BACKGROUND
Chronic pain is common in inflammatory bowel disease (IBD) patients and often attributed to inflammation. However, many IBD patients without evidence of active disease continue to experience pain. This study was undertaken to determine the prevalence of pain in ulcerative colitis (UC) patients and examine the role of inflammation and psychiatric comorbidities in UC patients with pain.
METHODS
We performed a retrospective cross-sectional analysis of adult UC patients seen at a tertiary referral IBD center.

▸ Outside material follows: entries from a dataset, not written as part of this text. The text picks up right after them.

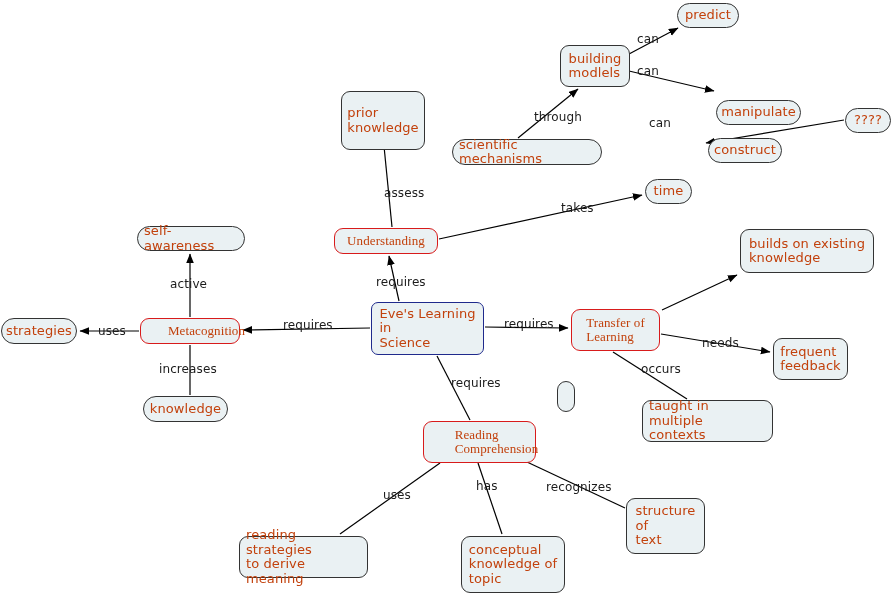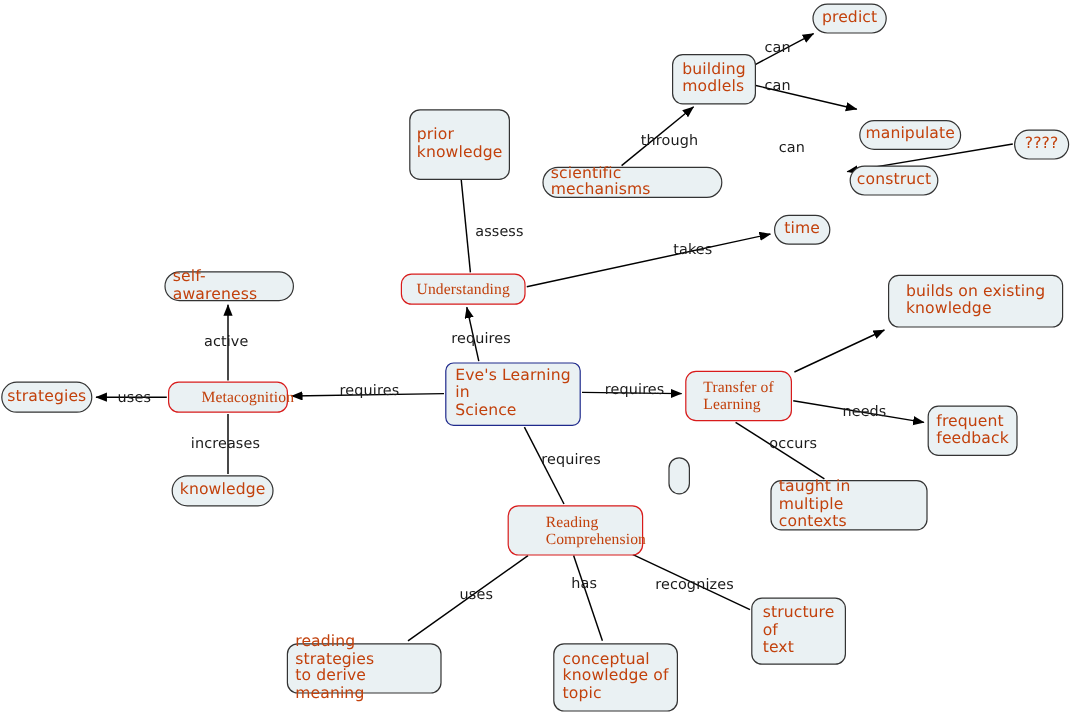--- a/index.html
+++ b/index.html
@@ -133,7 +133,7 @@
       <div class="edge-label" style="left: 283px; top: 318px;">requires</div>
       <div class="edge-label" style="left: 504px; top: 317px;">requires</div>
       <div class="edge-label" style="left: 451px; top: 376px;">requires</div>
-      <div class="edge-label" style="left: 396px; top: 186px; text-align: center;">assess</div>
+      <div class="edge-label" style="left: 384px; top: 186px; text-align: center;">assess</div>
       <div class="edge-label" style="left: 561px; top: 201px;">takes</div>
       <div class="edge-label" style="left: 170px; top: 277px;">active</div>
       <div class="edge-label" style="left: 98px; top: 324px;">uses</div>

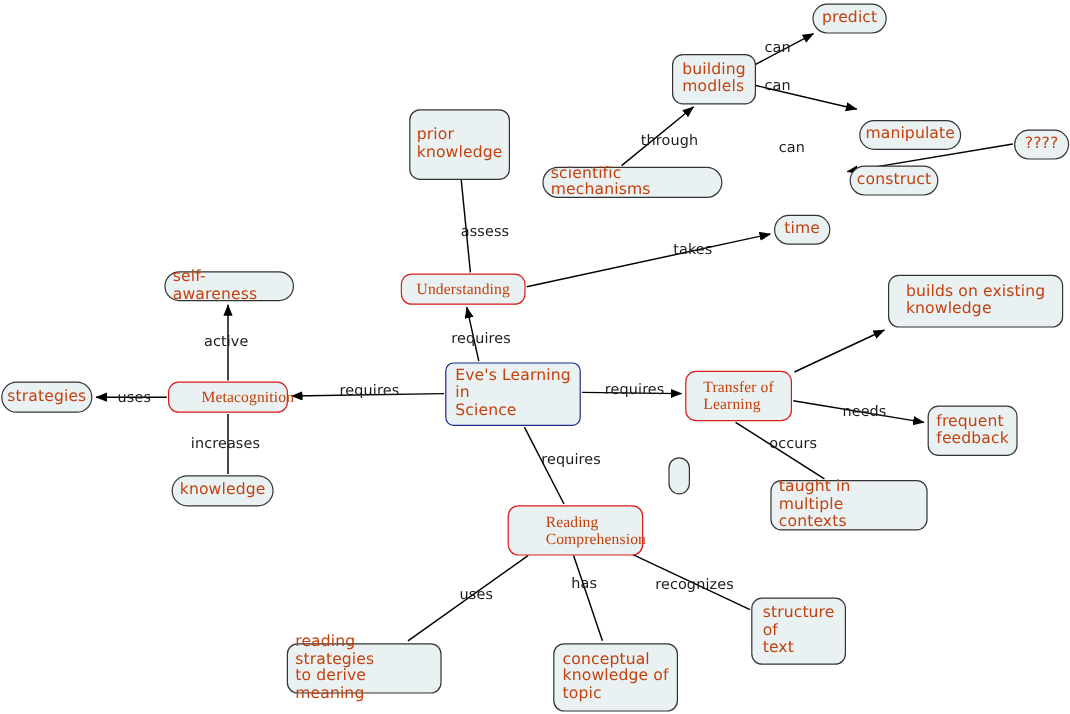--- a/index.html
+++ b/index.html
@@ -112,7 +112,7 @@
       <div class="node pill" style="left: 708px; top: 138px; width: 74px; height: 25px;">construct</div>
       <div class="node pill" style="left: 845px; top: 108px; width: 46px; height: 25px;">????</div>
       <div class="node pill" style="left: 452px; top: 139px; width: 150px; height: 26px;">scientific mechanisms</div>
-      <div class="node" style="left: 740px; top: 229px; width: 146px; height: 44px;">builds on existing
+      <div class="node" style="left: 740px; top: 229px; width: 134px; height: 44px;">builds on existing
 knowledge</div>
       <div class="node" style="left: 773px; top: 338px; width: 75px; height: 42px;">frequent
 feedback</div>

Age, gender, disease duration and extent, abdominal pain rating, quality of life, physician global assessment (PGA), endoscopic and histologic rating of disease severity, C reactive protein (CRP) and erythrocyte sedimentation rate (ESR) were abstracted.
RESULTS
1268 patients were identified using billing codes for colitis. 502 (48.2% women) met all inclusion criteria. 262 (52.2%) individuals complained of abdominal pain, with 108 (21.5%) individuals describing more frequent pain (‘some of the time or more’). Of those with quiescent disease (n=326), 33 (10%) patients complained of more frequent pain. PGA, endoscopic and histologic severity rating, ESR and CRP significantly correlated with pain ratings. The best predictors of pain were PGA, CRP and ESR, female gender and coexisting mood disorders.
CONCLUSIONS
Abdominal pain affects more than 50% of UC patients. While inflammation is important, the skewed gender distribution and correlation with mood disorders highlights parallels with functional bowel disorders and suggest a significant role for central mechanisms. Management strategies should thus go beyond a focus on inflammation and also include interventions that target psychological mechanisms of pain.